Search the records for "text" and copy each line that holds it.

___

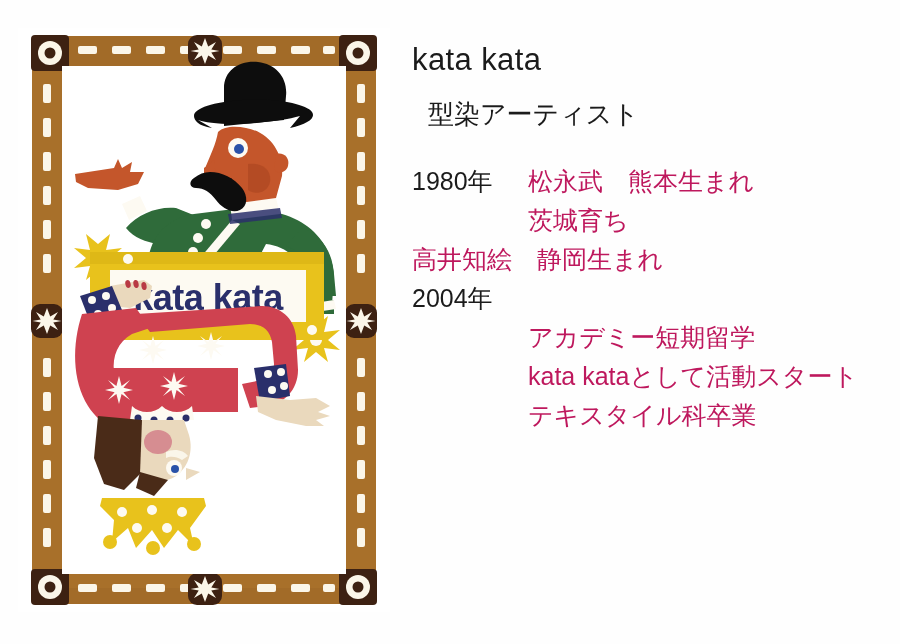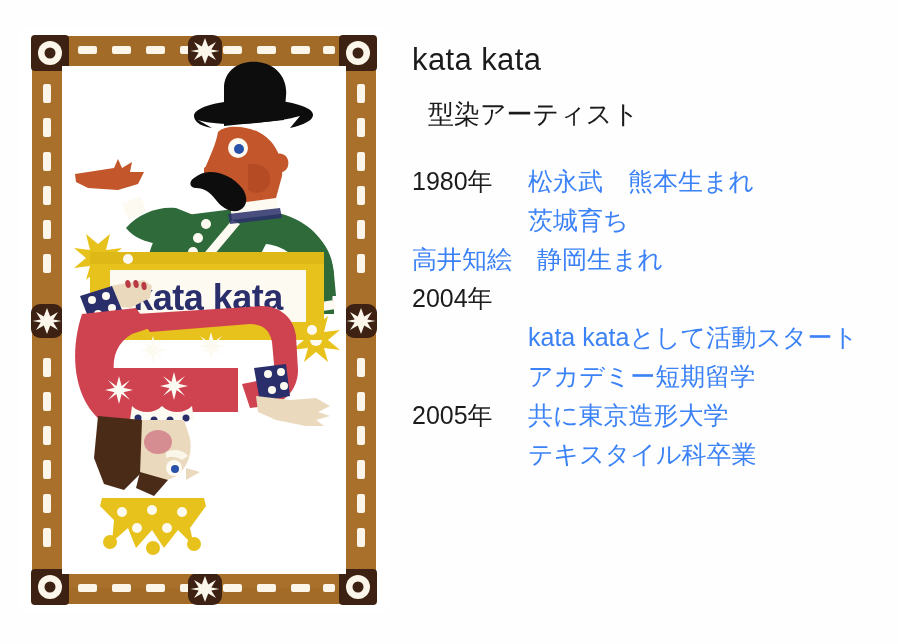--- a/index.html
+++ b/index.html
@@ -77,7 +77,7 @@
   .bio-text {
     font-size: 25px;
     line-height: 39px;
-    color: #3b82f6;
+    color: #be185d;
     margin-top: 32px;
   }
 </style>

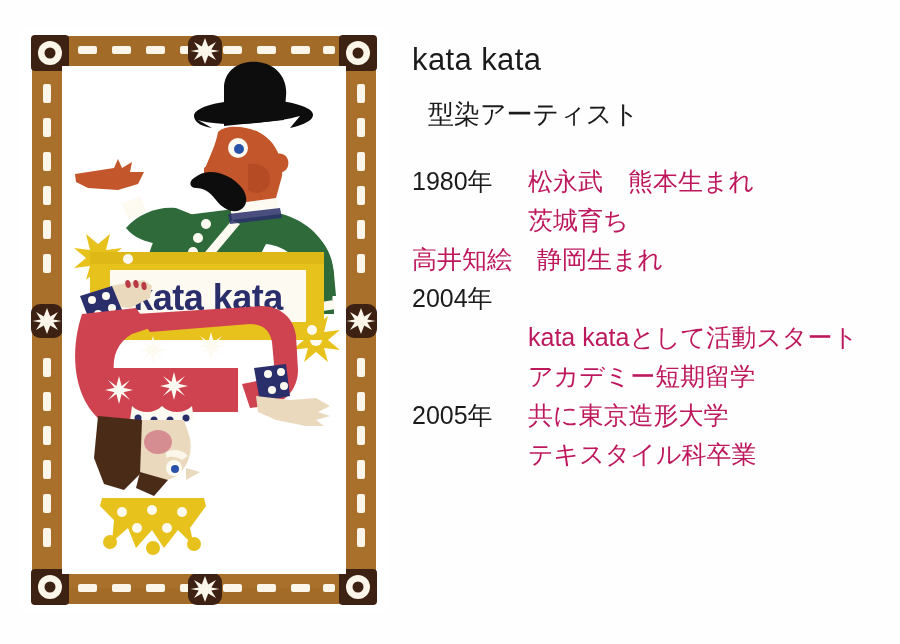--- a/index.html
+++ b/index.html
@@ -429,11 +429,11 @@
       </div>
       <div class="bio-row">
         <span class="bio-year"></span>
+        <span class="bio-text">アカデミー短期留学</span>
+      </div>
+      <div class="bio-row">
+        <span class="bio-year"></span>
         <span class="bio-text">kata kataとして活動スタート</span>
-      </div>
-      <div class="bio-row">
-        <span class="bio-year"></span>
-        <span class="bio-text">アカデミー短期留学</span>
       </div>
       <div class="bio-row">
         <span class="bio-year">2005年</span>

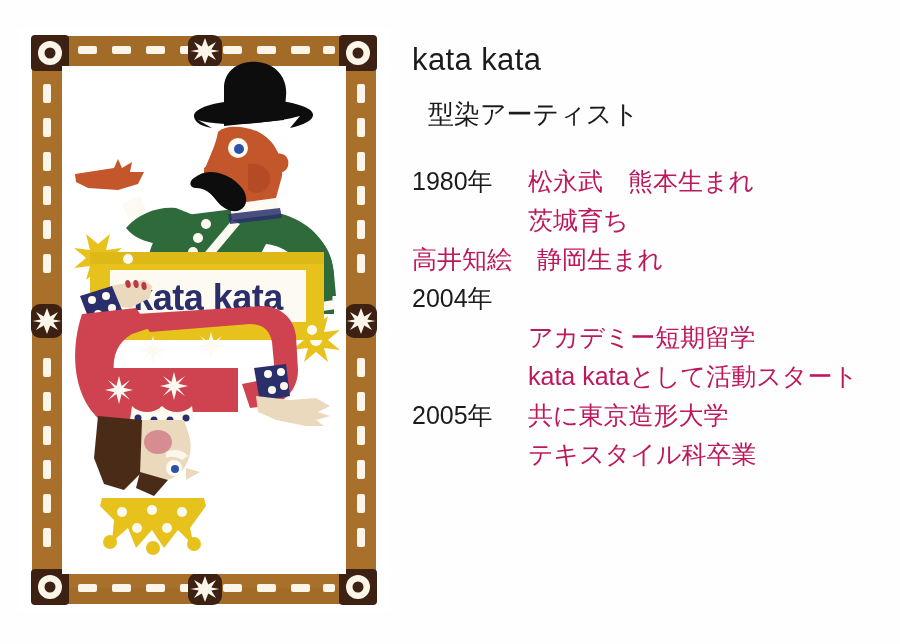--- a/index.html
+++ b/index.html
@@ -436,10 +436,6 @@
         <span class="bio-text">kata kataとして活動スタート</span>
       </div>
       <div class="bio-row">
-        <span class="bio-year">2005年</span>
-        <span class="bio-text">共に東京造形大学</span>
-      </div>
-      <div class="bio-row">
         <span class="bio-year"></span>
         <span class="bio-text">テキスタイル科卒業</span>
       </div>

___

- Expected answer -
   .bio-text {
+        <span class="bio-text">アカデミー短期留学</span>
         <span class="bio-text">kata kataとして活動スタート</span>
-        <span class="bio-text">アカデミー短期留学</span>
         <span class="bio-text">kata kataとして活動スタート</span>
-        <span class="bio-text">共に東京造形大学</span>
         <span class="bio-text">テキスタイル科卒業</span>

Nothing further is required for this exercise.